Guess if I have my own SSL I don't need to run the certbot stuff and just add the SSL file locations in.

Also if I have a wild card cert *.domain.co.uk do I still add the SSL to each .conf file or just the default.conf for nginx?

100% correct.

Last question.

What's the answer for this part of the question
"Also if I have a wild card cert *.domain.co.uk do I still add the SSL to each .conf file or just the default.conf for nginx"

Each server block needs it. Or you can use an include I guess like this.

include /etc/letsencrypt/options-ssl-nginx.conf; # managed by Certbot

Just make your own file with all the ssl settings you want and drop the include in the various conf files.

hobbit666

@jaredbusch Thanks

momurda

@JaredBusch This is transparent to the www application server? I mean, Nextcloud server itself has no https configuration, it all handled through this proxy?
If so, this same process could be done using IIS sites in addition to apache correct?

scottalanmiller

@momurda said in Install Nginx as a Reverse Proxy on Fedora 27:

@JaredBusch This is transparent to the www application server? I mean, Nextcloud server itself has no https configuration, it all handled through this proxy?
If so, this same process could be done using IIS sites in addition to apache correct?

Can be, and is, used with anything that has a web interface. Apache, Nginx, IIS, NodeJS, it doesn't care. A Reverse proxy is just a proxy in front of whatever HTTP traffic is behind it. So the platform behind it doesn't matter. Mix and match anything and everything.

momurda

@scottalanmiller So if i set this up to work with an IIS site, this IIS site has an existing cert, i would first uninstall that ssl cert, and not install another? This is what I picture.

scottalanmiller

@momurda said in Install Nginx as a Reverse Proxy on Fedora 27:

@scottalanmiller So if i set this up to work with an IIS site, this IIS site has an existing cert, i would first uninstall that ssl cert, and not install another? This is what I picture.

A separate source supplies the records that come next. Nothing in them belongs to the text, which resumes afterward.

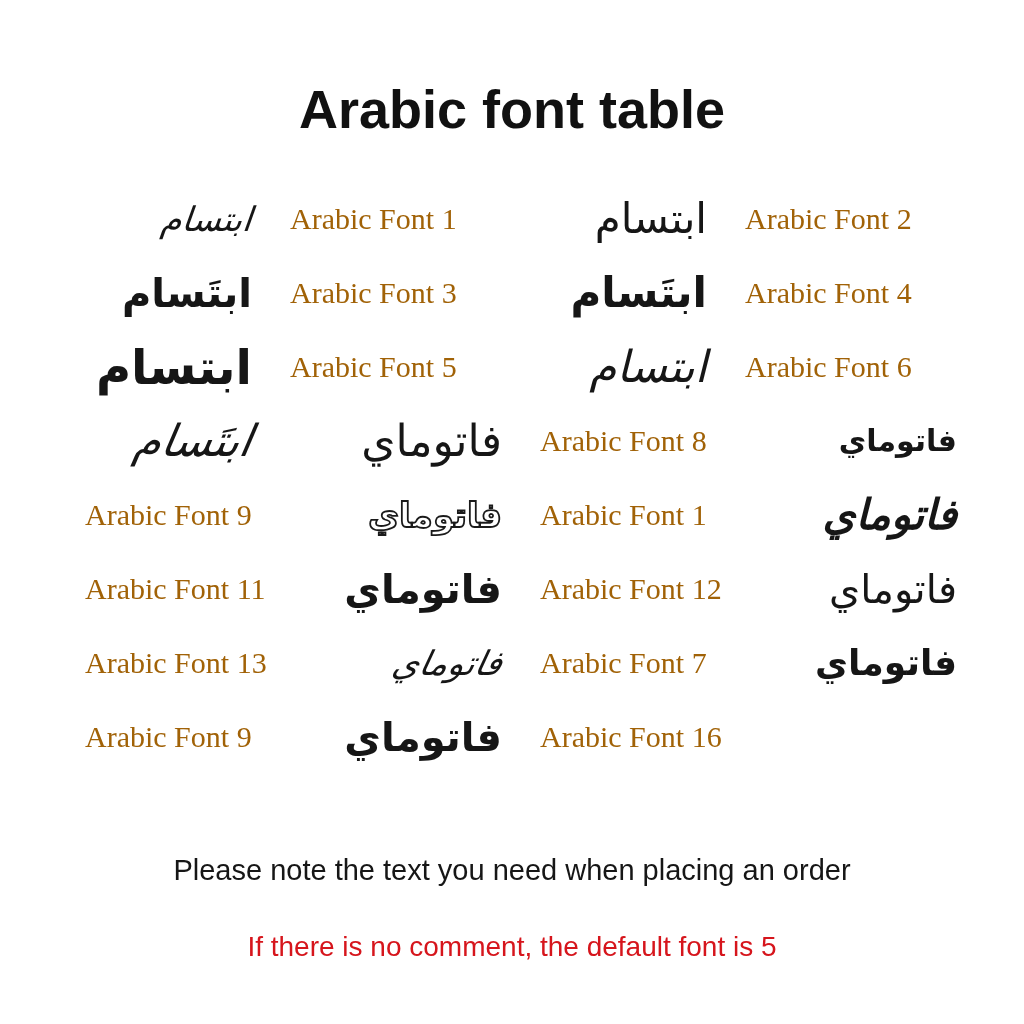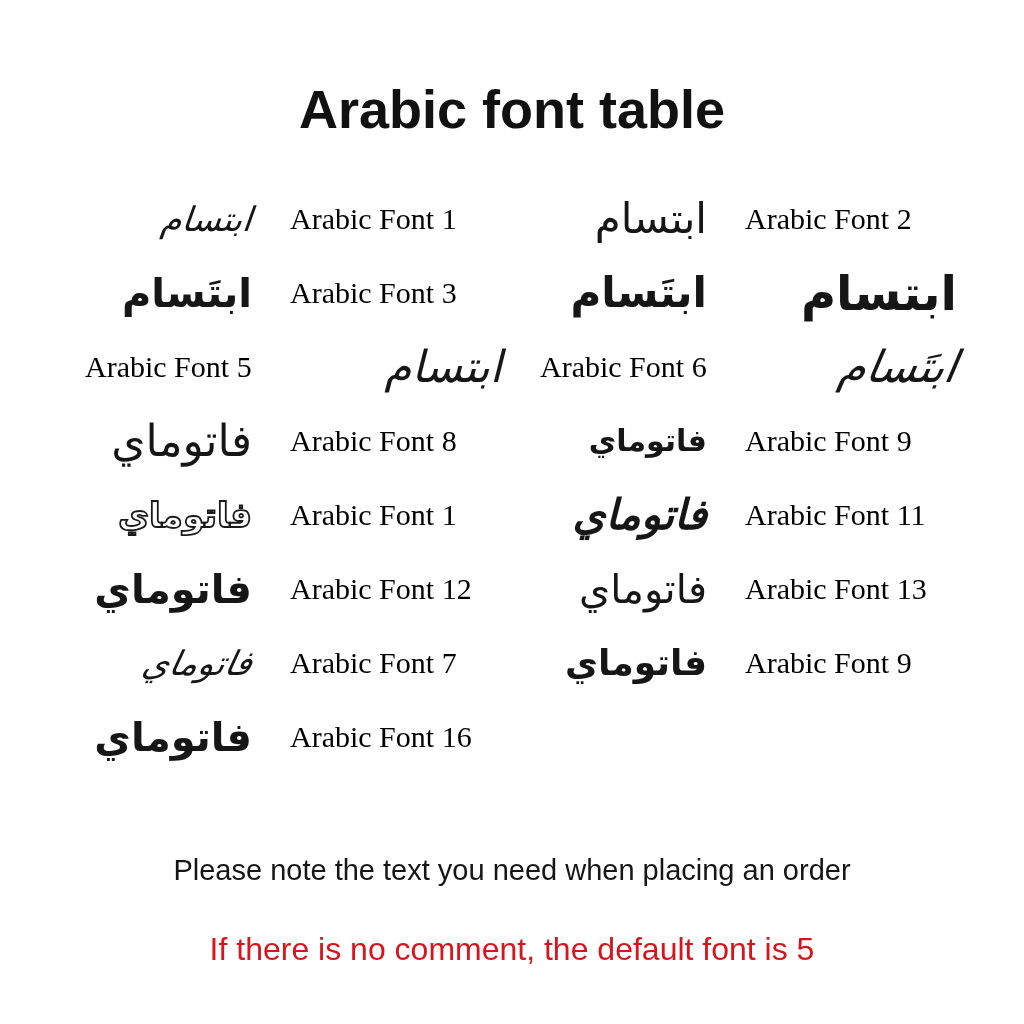--- a/index.html
+++ b/index.html
@@ -42,21 +42,21 @@
     color: #161616;
     white-space: nowrap;
     line-height: 1;
   }
   .label-cell {
     text-align: left;
     padding-left: 28px;
     font-family: "Liberation Serif", serif;
     font-size: 30px;
     font-weight: 400;
-    color: #000000;
+    color: #a16207;
     white-space: nowrap;
   }
   
   .s1  { font-size: 34px; font-weight: 400; font-style: italic; transform: skewX(-6deg); }
   .s2  { font-size: 42px; font-weight: 400; }
   .s3  { font-size: 40px; font-weight: 700; }
   .s4  { font-size: 42px; font-weight: 700; }
   .s5  { font-size: 48px; font-weight: 800; }
   .s6  { font-size: 44px; font-weight: 300; font-style: italic; }
   .s7  { font-size: 44px; font-weight: 400; font-style: italic; transform: skewX(-10deg); }
@@ -72,21 +72,21 @@
   .note-black {
     margin-top: 80px;
     text-align: center;
     font-size: 29px;
     font-weight: 400;
     color: #161616;
   }
   .note-red {
     margin-top: 44px;
     text-align: center;
-    font-size: 32px;
+    font-size: 28px;
     font-weight: 400;
     color: #d6151c;
   }
 </style>
 </head>
 <body>
 
 <div class="page">
 
   <h1 class="title">Arabic font table</h1>
@@ -94,20 +94,21 @@
   <div class="font-table">
 
     <div class="ar-cell s1">ابتسام</div>
     <div class="label-cell">Arabic Font 1</div>
     <div class="ar-cell s2">ابتسام</div>
     <div class="label-cell">Arabic Font 2</div>
 
     <div class="ar-cell s3">ابتَسام</div>
     <div class="label-cell">Arabic Font 3</div>
     <div class="ar-cell s4">ابتَسام</div>
+    <div class="label-cell">Arabic Font 4</div>
 
     <div class="ar-cell s5">ابتسام</div>
     <div class="label-cell">Arabic Font 5</div>
     <div class="ar-cell s6">ابتسام</div>
     <div class="label-cell">Arabic Font 6</div>
 
     <div class="ar-cell s7">ابتَسام</div>
     <div class="ar-cell s8">فاتوماي</div>
     <div class="label-cell">Arabic Font 8</div>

You can do either, with small adjustments. Your servers behind your reverse proxy can use HTTP or HTTPS as you desire. but there is rarely much point to the overhead of HTTPS, so many of us skip it unless there is a specific reason to have it (like you are using it without the reverse proxy for LAN based access.)

JaredBusch

@scottalanmiller said in Install Nginx as a Reverse Proxy on Fedora 27:

@momurda said in Install Nginx as a Reverse Proxy on Fedora 27:

@scottalanmiller So if i set this up to work with an IIS site, this IIS site has an existing cert, i would first uninstall that ssl cert, and not install another? This is what I picture.

You can do either, with small adjustments. Your servers behind your reverse proxy can use HTTP or HTTPS as you desire. but there is rarely much point to the overhead of HTTPS, so many of us skip it unless there is a specific reason to have it (like you are using it without the reverse proxy for LAN based access.)

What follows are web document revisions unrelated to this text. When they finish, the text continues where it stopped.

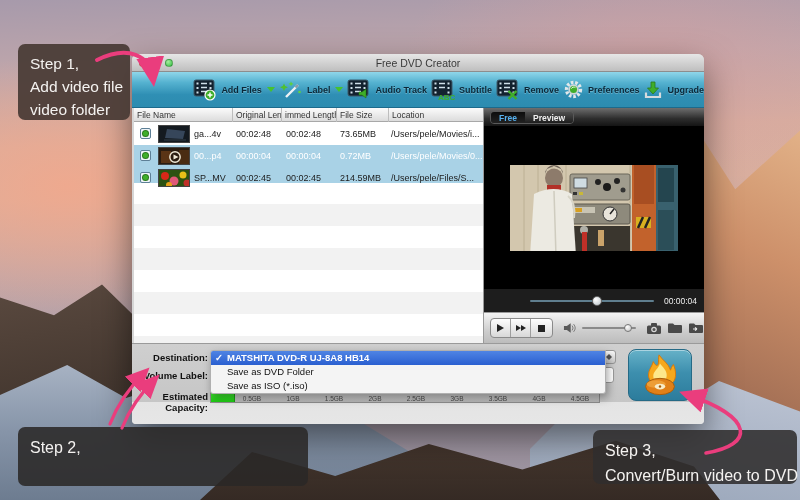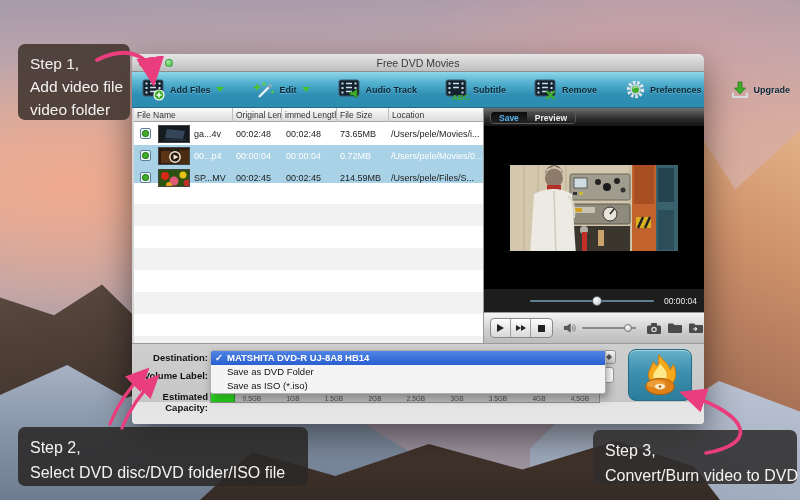--- a/index.html
+++ b/index.html
@@ -37,21 +37,21 @@
     background:linear-gradient(#e6e6e6,#bfbfbf); border-bottom:1px solid #8d8d8d; border-radius:6px 6px 0 0; }
   .lights { position:absolute; left:7px; top:5px; display:flex; gap:5px; }
   .light { width:8px; height:8px; border-radius:50%; border:0.5px solid rgba(0,0,0,.25); }
   .light.red { background:radial-gradient(circle at 35% 30%,#ff9a94,#f55148); }
   .light.yellow { background:radial-gradient(circle at 35% 30%,#ffe3a0,#f6b42e); }
   .light.green { background:radial-gradient(circle at 35% 30%,#a8eda0,#32c141); }
   .win-title { position:absolute; left:0; right:0; top:3px; text-align:center; font-size:10.5px; color:#3a3a3a; }
 
   .toolbar { position:absolute; left:0; top:18px; width:100%; height:36px;
     background:linear-gradient(#8fd6ea 0%,#55b2d0 30%,#2f8fb4 65%,#2d8cb0 100%);
-    border-bottom:1px solid #1c6a8c; display:flex; align-items:center; padding-left:10px; gap:28px; }
+    border-bottom:1px solid #1c6a8c; display:flex; align-items:center; padding-left:10px; gap:4px;justify-content:flex-end; }
   .tb-item { display:flex; align-items:center; gap:4px; cursor:default; }
   .tb-label { font-size:9px; font-weight:bold; color:#0b2838; text-shadow:0 1px 0 rgba(255,255,255,.25); white-space:nowrap; }
   .tb-caret { width:0; height:0; border-left:4px solid transparent; border-right:4px solid transparent; border-top:5px solid #46c22e; margin-left:1px; }
   .tb-icon { display:block; }
 
   
   .table { position:absolute; left:2px; top:54px; width:350px; height:235px; background:#fff; border-right:1px solid #9a9a9a; overflow:hidden; }
   .thead { position:absolute; left:0; top:0; width:100%; height:14px;
     background:linear-gradient(#fbfbfb,#dcdcdc); border-bottom:1px solid #a8a8a8; }
   .th { position:absolute; top:0; height:14px; font-size:8.5px; color:#333; line-height:14px;
@@ -151,21 +151,21 @@
   </div>
 
   <div class="window">
 
     <div class="titlebar">
       <div class="lights">
         <div class="light red"></div>
         <div class="light yellow"></div>
         <div class="light green"></div>
       </div>
-      <div class="win-title">Free DVD Movies</div>
+      <div class="win-title">Free DVD Creator</div>
     </div>
 
     <div class="toolbar">
       <div class="tb-item">
         <svg class="tb-icon" width="24" height="22" viewBox="0 0 24 22">
           <rect x="1" y="1" width="20" height="16" rx="2" fill="#13222f" stroke="#3e5a6a"></rect>
           <path d="M3.5 3.5h2v2h-2zM3.5 8h2v2h-2zM3.5 12.5h2v2h-2zM16.5 3.5h2v2h-2zM16.5 8h2v2h-2zM16.5 12.5h2v2h-2z" fill="#cfe0ea"></path>
           <path d="M8 4.5h6M8 8.5h6M8 12.5h6" stroke="#cfe0ea" stroke-width="1.6"></path>
           <circle cx="17" cy="16" r="5" fill="#3fae2a" stroke="#fff" stroke-width="1.2"></circle>
           <path d="M17 13.5v5M14.5 16h5" stroke="#fff" stroke-width="1.5"></path>
@@ -174,21 +174,21 @@
         <span class="tb-caret"></span>
       </div>
       <div class="tb-item">
         <svg class="tb-icon" width="24" height="20" viewBox="0 0 24 20">
           <line x1="7" y1="17" x2="19" y2="5" stroke="#eef3f6" stroke-width="2.4"></line>
           <line x1="16.5" y1="7.5" x2="19" y2="5" stroke="#8a9aa6" stroke-width="2.4"></line>
           <path d="M5 3.5l1.2 2.6 2.8 1.2-2.8 1.2L5 11.1 3.8 8.5 1 7.3l2.8-1.2z" fill="#4fc030"></path>
           <path d="M12 1.5l.8 1.6 1.8.8-1.8.8-.8 1.6-.8-1.6-1.8-.8 1.8-.8z" fill="#5ed040"></path>
           <circle cx="20.5" cy="12" r="1.3" fill="#5ed040"></circle>
         </svg>
-        <span class="tb-label">Edit</span>
+        <span class="tb-label">Label</span>
         <span class="tb-caret"></span>
       </div>
       <div class="tb-item">
         <svg class="tb-icon" width="24" height="22" viewBox="0 0 24 22">
           <rect x="1" y="1" width="20" height="16" rx="2" fill="#13222f" stroke="#3e5a6a"></rect>
           <path d="M3.5 3.5h2v2h-2zM3.5 8h2v2h-2zM3.5 12.5h2v2h-2zM16.5 3.5h2v2h-2zM16.5 8h2v2h-2zM16.5 12.5h2v2h-2z" fill="#cfe0ea"></path>
           <path d="M8 4.5h6M8 8.5h6M8 12.5h6" stroke="#cfe0ea" stroke-width="1.6"></path>
           <path d="M12 13h3l4-3v9l-4-3h-3z" fill="#3fae2a" stroke="#1e7a12" stroke-width=".6"></path>
         </svg>
         <span class="tb-label">Audio Track</span>
@@ -292,21 +292,21 @@
           <span class="cell" style="left:257px;width:92px;">/Users/pele/Files/S...</span>
         </div>
 
         <div class="table-empty"></div>
       </div>
     </div>
 
     <div class="preview">
       <div class="tabbar">
         <div class="tabgroup">
-          <div class="tab active">Save</div>
+          <div class="tab active">Free</div>
           <div class="tab inactive">Preview</div>
         </div>
       </div>
       <div class="video-area">
         <svg class="video-frame" viewBox="0 0 168 96">
           <rect width="168" height="96" fill="#d3c7ae"></rect>
           <path d="M14 0V96M28 0V96M42 0V96M56 0V96M120 0V96" stroke="#bcb094" stroke-width="1"></path>
           <rect x="122" width="24" height="96" fill="#c2622c"></rect>
           <rect x="124" y="4" width="20" height="40" fill="#a84e22"></rect>
           <rect x="146" width="22" height="96" fill="#39616e"></rect>
@@ -446,21 +446,20 @@
     </div>
   </div>
 
   <div class="callout co-step1">
     <div class="cl-line">Step 1,</div>
     <div class="cl-line">Add video file</div>
     <div class="cl-line">video folder</div>
   </div>
   <div class="callout co-step2">
     <div class="cl-line">Step 2,</div>
-    <div class="cl-line">Select DVD disc/DVD folder/ISO file</div>
   </div>
   <div class="callout co-step3">
     <div class="cl-line">Step 3,</div>
     <div class="cl-line">Convert/Burn video to DVD</div>
   </div>
 
   <svg class="arrows" width="800" height="500" viewBox="0 0 800 500">
     <defs>
       <marker id="ah" markerWidth="8" markerHeight="8" refX="5.5" refY="3.5" orient="auto">
         <path d="M0 0L7.5 3.5 0 7z" fill="#ea3d7d"></path>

If the existing server is designed for HTTP, I usually do not remove it. I just point the Nginx server block at it.

Even if it is expired or self signed, it is sitll encyrpted between the proxy and the backend server.

Now if the backend server has no encryption, I will not add it for no reason.

Finally, if the backend server is across a public IP space, I will always use at least a self signed SSL cert for the connection.

Alex Sage

Here is the command if you want a wildcard cert:

sudo certbot  -i nginx -d "*.aaronstuder.com" -d aaronstuder.com --server https://acme-v02.api.letsencrypt.org/directory --manual --preferred-challenges dns

JaredBusch

@aaronstuder said in Install Nginx as a Reverse Proxy on Fedora 27:

Here is the command if you want a wildcard cert:

sudo certbot  -i nginx -d "*.aaronstuder.com" -d aaronstuder.com --server https://acme-v02.api.letsencrypt.org/directory --manual --preferred-challenges dns

Wildcard form LE is useless until you automate the DNS challenge.